For the hell of it I thought I'd put the names of Pompey's current squad into an online anagram finder and see what it came up with, and here's the result: Phil Smith = Shh Limp It John Sullivan = Join Hull Vans Sonny Bradley = Lay By Nerd Son Danny East = A Sandy Net Adam Webster = Bard Waste Me Joe Devera = A Dove Jeer Dan Butler = Rat Bundle Liam Walker = A Law Milker Romain Padovani = Void In Panorama Jack Maloney = A Meanly Jock Jed Wallace = A Clad Jewel Andy Barcham = Achy Armband David Connolly = Vainly Cold Don Ashley Harris = Arise Harshly Tom Craddock = To Add Mr Cock Yassin Moutoauakil, Patrick Agyemang and Johnny Ertl didn't have any results.
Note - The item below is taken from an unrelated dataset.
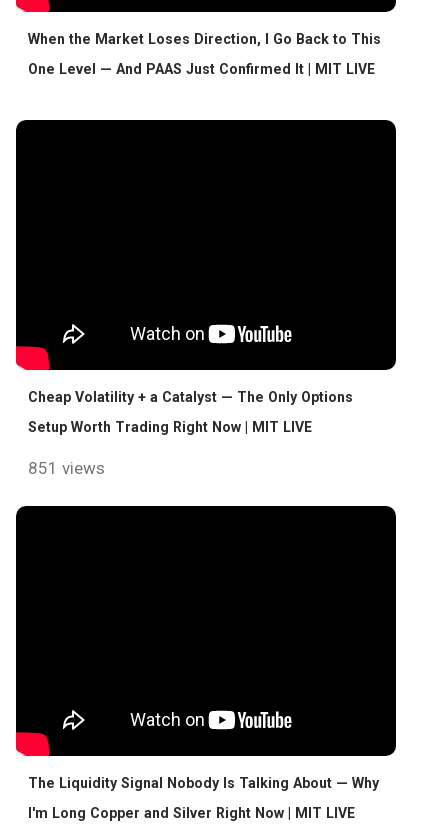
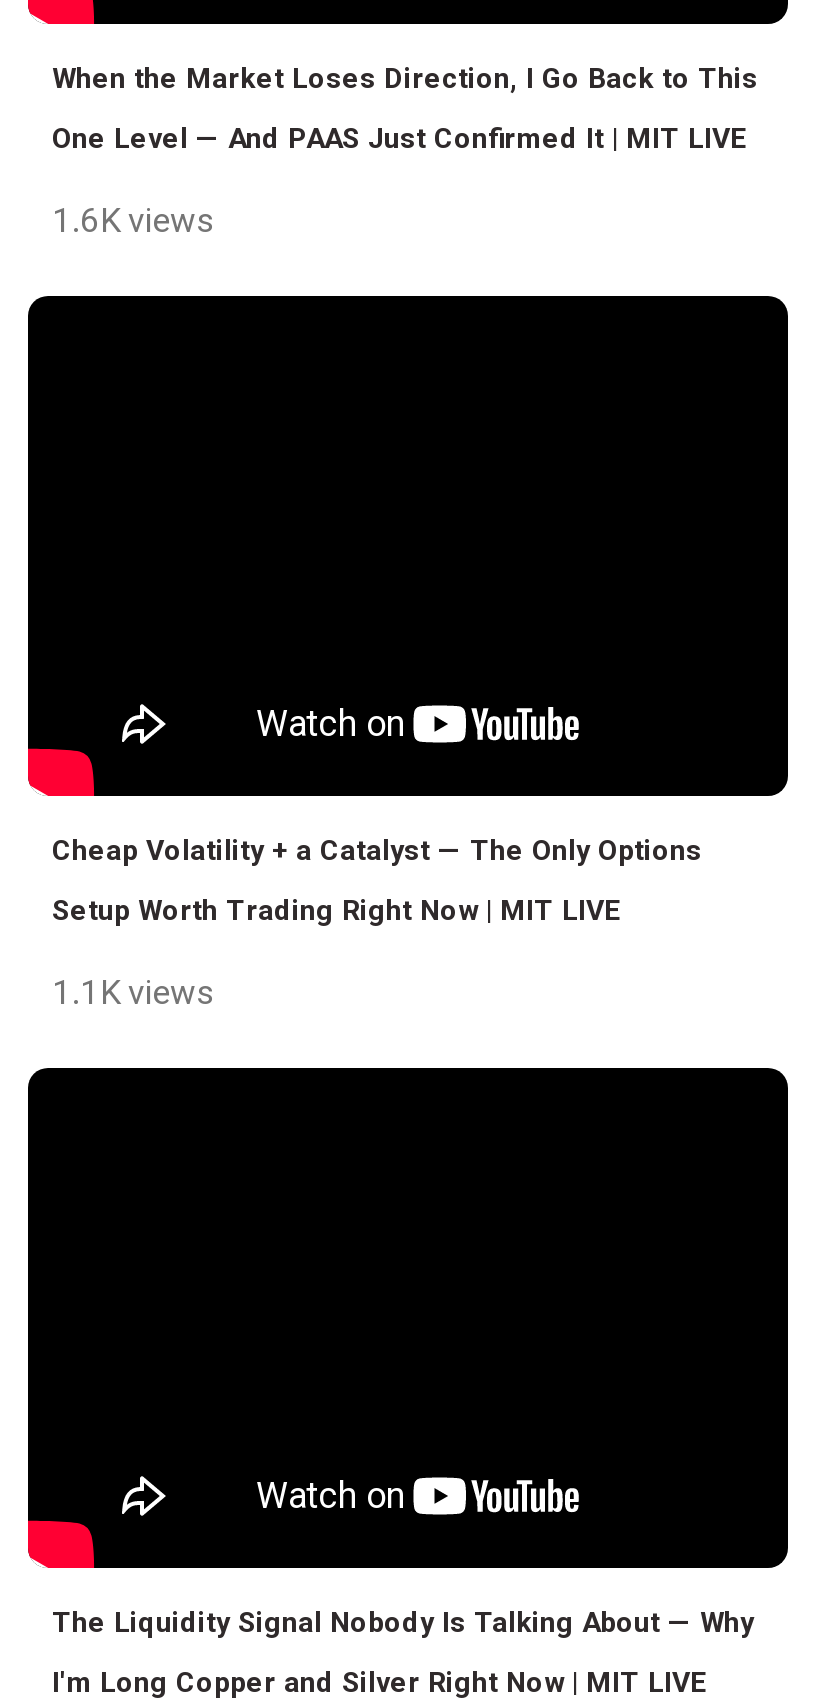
+ 1.6K views

- 851 views
+ 1.1K views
For the hell of it I thought I'd put the names of Pompey's current squad into an online anagram finder and see what it came up with, and here's the result: Phil Smith = Shh Limp It John Sullivan = Join Hull Vans Sonny Bradley = Lay By Nerd Son Danny East = A Sandy Net Adam Webster = Bard Waste Me Joe Devera = A Dove Jeer Dan Butler = Rat Bundle Liam Walker = A Law Milker Romain Padovani = Void In Panorama Jack Maloney = A Meanly Jock Jed Wallace = A Clad Jewel Andy Barcham = Achy Armband David Connolly = Vainly Cold Don Ashley Harris = Arise Harshly Tom Craddock = To Add Mr Cock Yassin Moutoauakil, Patrick Agyemang and Johnny Ertl didn't have any results.
Margaret Hilda Thatcher (nee Roberts) = Abhorred. (Grantham's "Hitler", etcetera). David Cameron = Demonic Vadar. The Conservative Leader David Cameron = Vivid, lacerated, over-caned Eton arse? H'm... George Gideon Oliver Osborne = One reviled ogre, boring goose. (Oooh! Little bit of politics there)
Eleven plus two = Twelve plus one Slot Machines = Cash Lost in 'em (did £100 in 3 minutes yesterday )
That's one small step for a man, one giant leap for mankind = A thin man ran; makes a large stride, left planet, pins flag on moon! On to Mars!